(Source records)
•••••

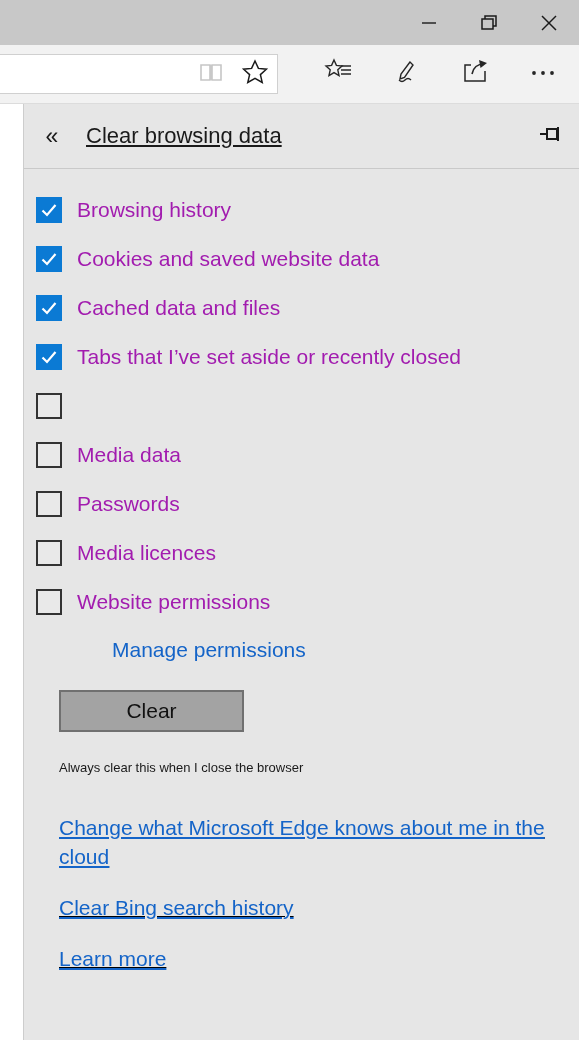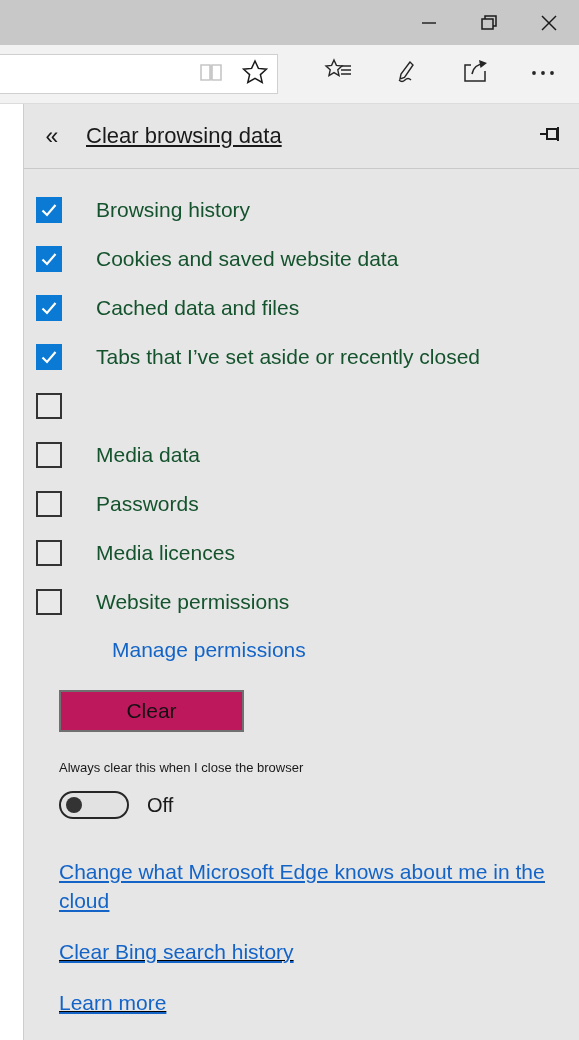--- a/index.html
+++ b/index.html
@@ -169,9 +169,9 @@
   }
   .cbox.on svg { display: block; }
   .cb-label {
-    margin-left: 34px;
+    margin-left: 15px;
     font-size: 21px;
-    color: #14532d;
+    color: #a21caf;
     white-space: nowrap;
   }
 

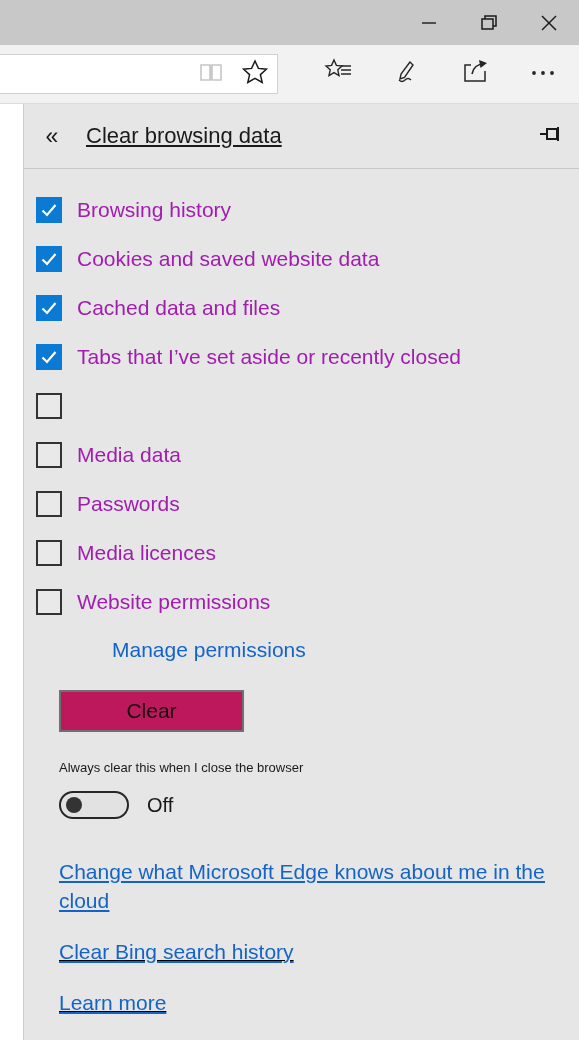--- a/index.html
+++ b/index.html
@@ -195,7 +195,7 @@
   .clear-btn {
     width: 185px;
     height: 42px;
-    background: #be185d;
+    background: #a3a3a3;
     border: 2px solid #707070;
     box-sizing: border-box;
     font-family: inherit;

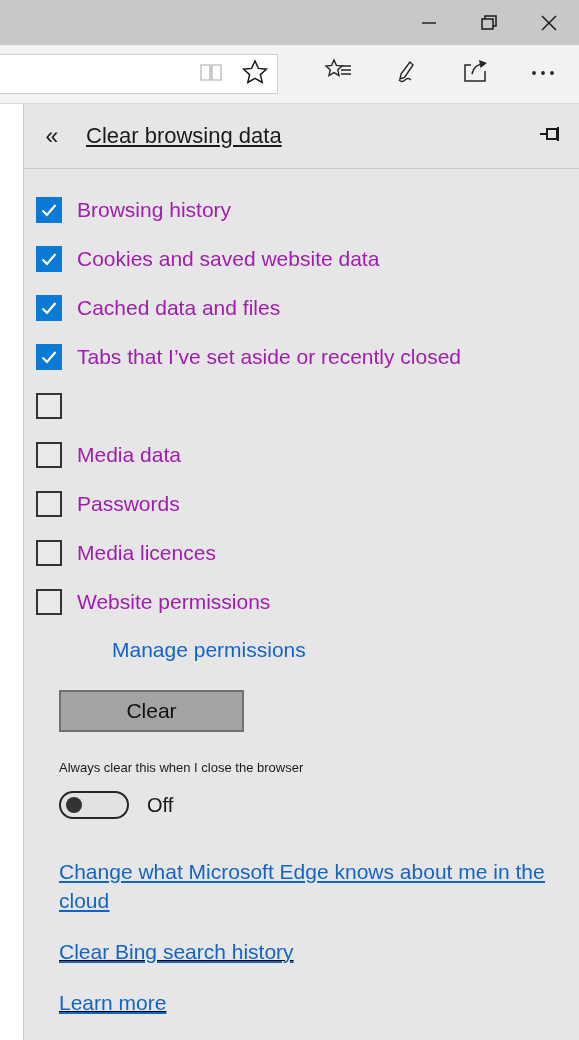--- a/index.html
+++ b/index.html
@@ -442,12 +442,6 @@
 
     <div class="always-label">Always clear this when I close the browser</div>
 
-    <div class="toggle-row">
-      <div class="toggle">
-        <div class="toggle-knob"></div>
-      </div>
-      <div class="toggle-state">Off</div>
-    </div>
 
     <div class="bottom-links">
       <div class="bl-item">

•••••

## ACTION ITEM
Please repeat exactly the lines from the one containing "border: 2px solid #707070;" through the last line of the records, both included, and leave out the pictures.

## WRITTEN ANSWER
     border: 2px solid #707070;
     box-sizing: border-box;
     font-family: inherit;

--- a/index.html
+++ b/index.html
@@ -442,12 +442,6 @@
 
     <div class="always-label">Always clear this when I close the browser</div>
 
-    <div class="toggle-row">
-      <div class="toggle">
-        <div class="toggle-knob"></div>
-      </div>
-      <div class="toggle-state">Off</div>
-    </div>
 
     <div class="bottom-links">
       <div class="bl-item">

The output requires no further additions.